Check each line of the listing for the word "open" and report how many lines contain it, giving nothing but the number.

** Record set **

******************************

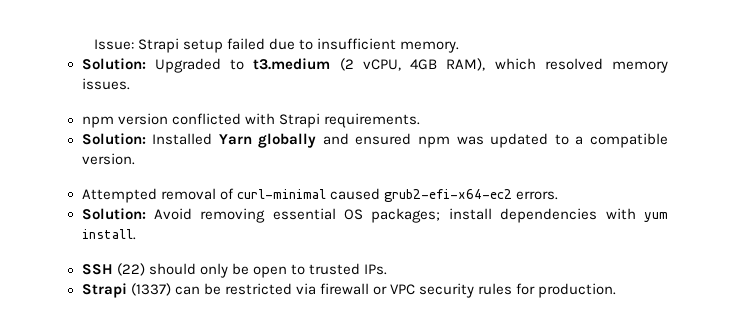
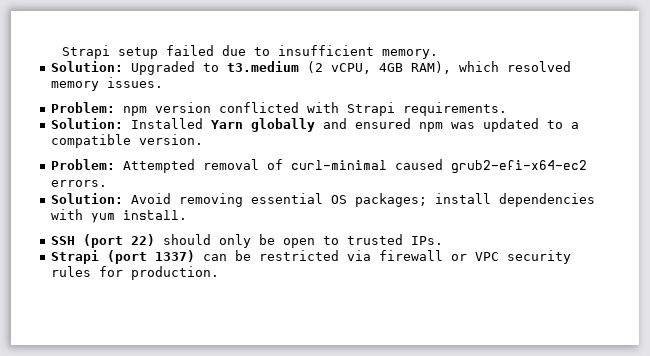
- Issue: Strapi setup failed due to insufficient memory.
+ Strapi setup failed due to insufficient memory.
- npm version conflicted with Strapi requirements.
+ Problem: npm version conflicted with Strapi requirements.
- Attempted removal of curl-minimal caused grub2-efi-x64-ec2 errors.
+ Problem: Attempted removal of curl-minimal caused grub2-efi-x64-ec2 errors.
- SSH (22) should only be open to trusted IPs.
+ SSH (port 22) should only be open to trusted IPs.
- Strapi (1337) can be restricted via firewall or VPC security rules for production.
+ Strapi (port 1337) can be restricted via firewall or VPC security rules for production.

******************************

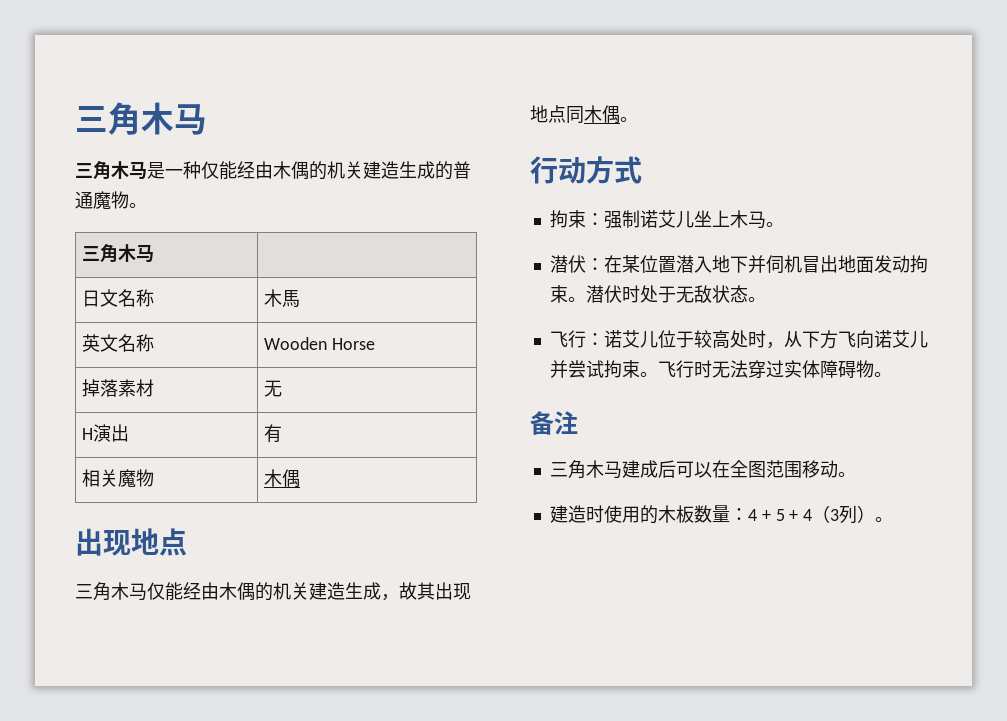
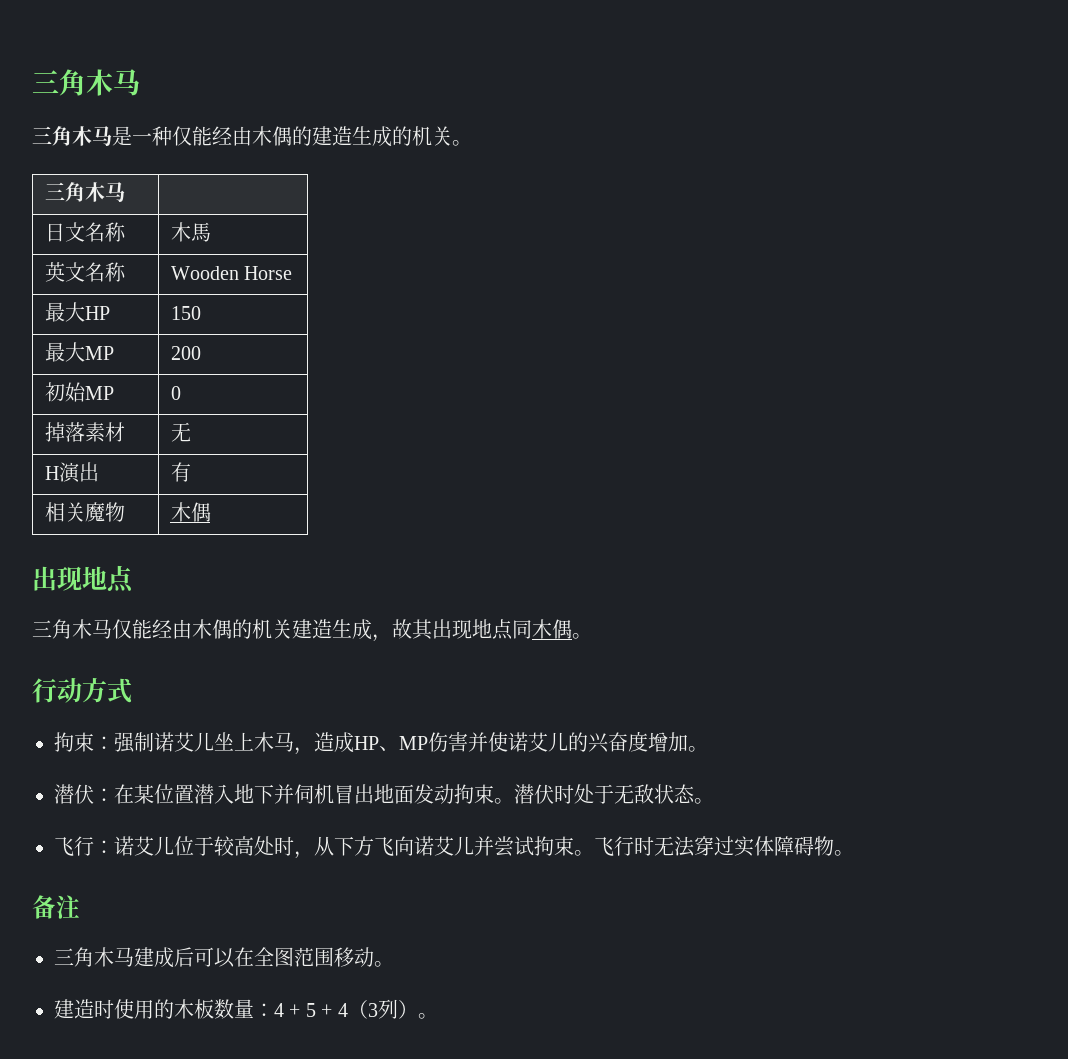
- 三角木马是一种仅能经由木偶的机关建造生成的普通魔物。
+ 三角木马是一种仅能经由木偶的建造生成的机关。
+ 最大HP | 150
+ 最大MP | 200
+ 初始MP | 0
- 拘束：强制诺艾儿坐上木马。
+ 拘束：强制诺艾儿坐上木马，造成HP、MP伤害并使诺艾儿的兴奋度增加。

******************************

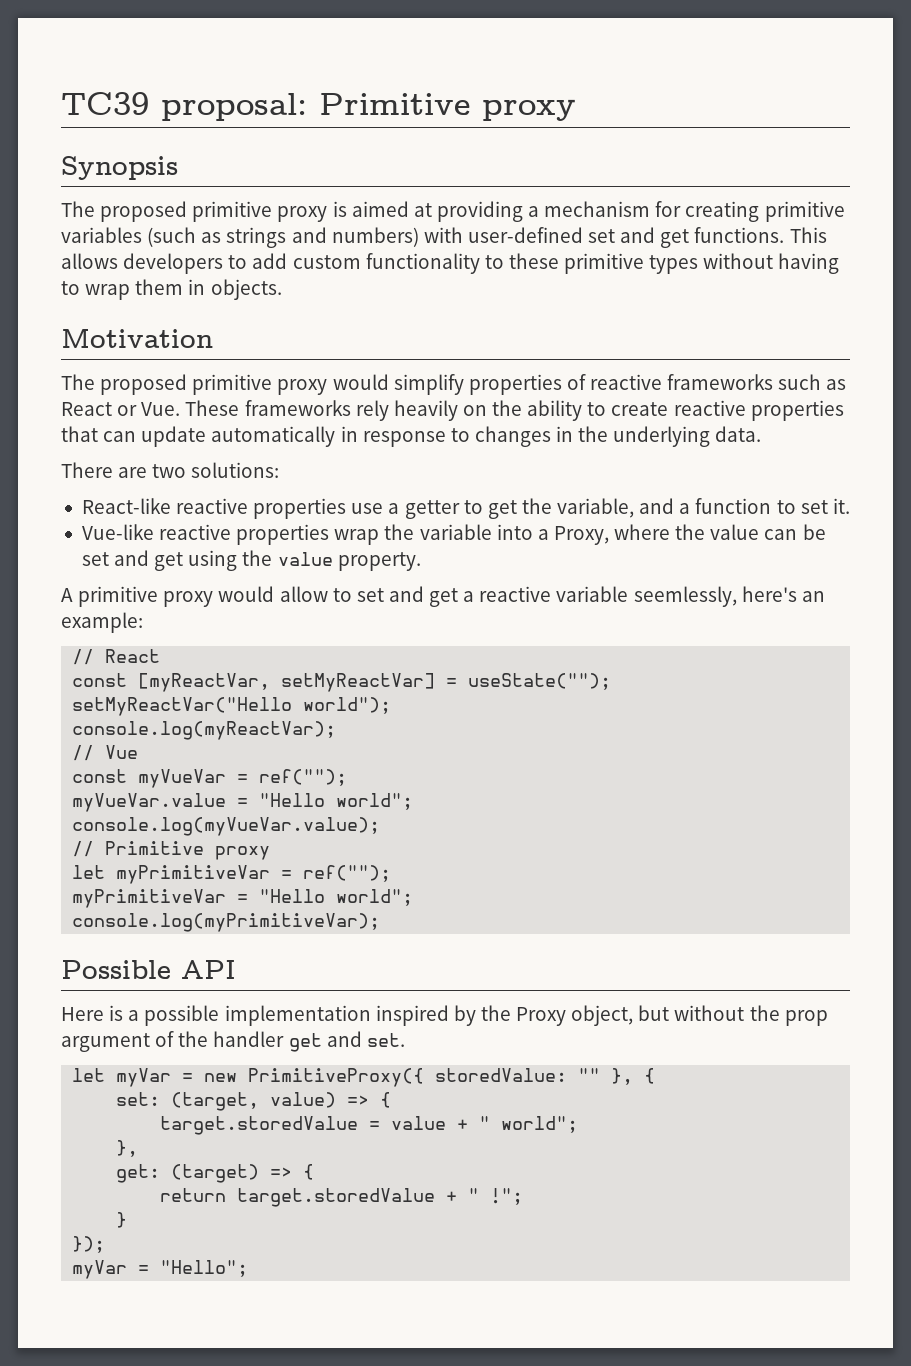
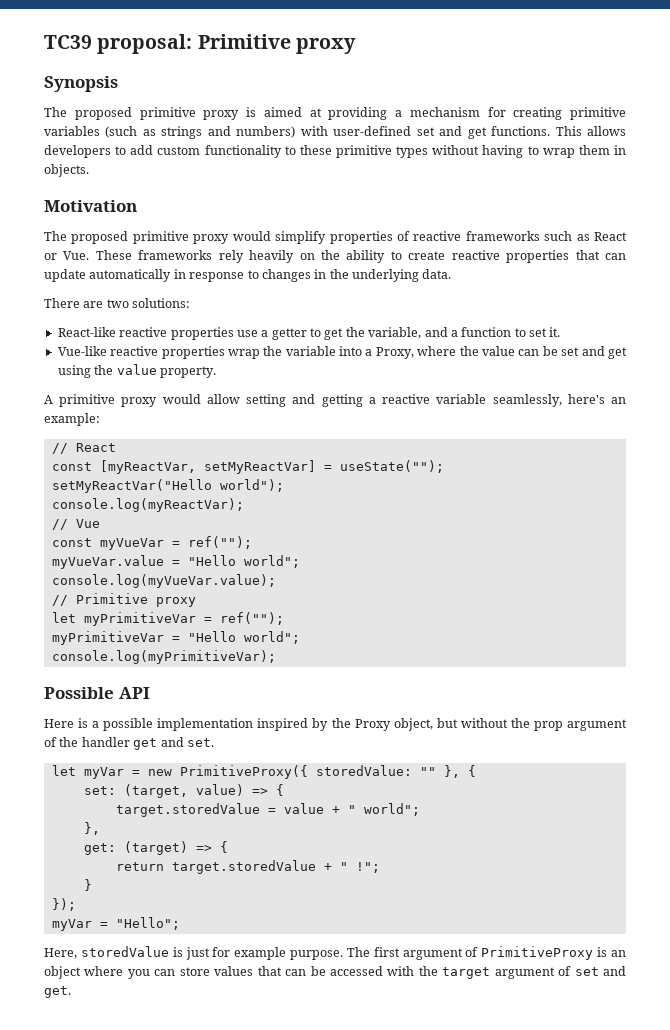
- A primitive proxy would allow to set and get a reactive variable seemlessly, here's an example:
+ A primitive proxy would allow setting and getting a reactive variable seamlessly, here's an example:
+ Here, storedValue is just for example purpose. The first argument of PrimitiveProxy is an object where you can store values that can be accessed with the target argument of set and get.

******************************

** Response below **
2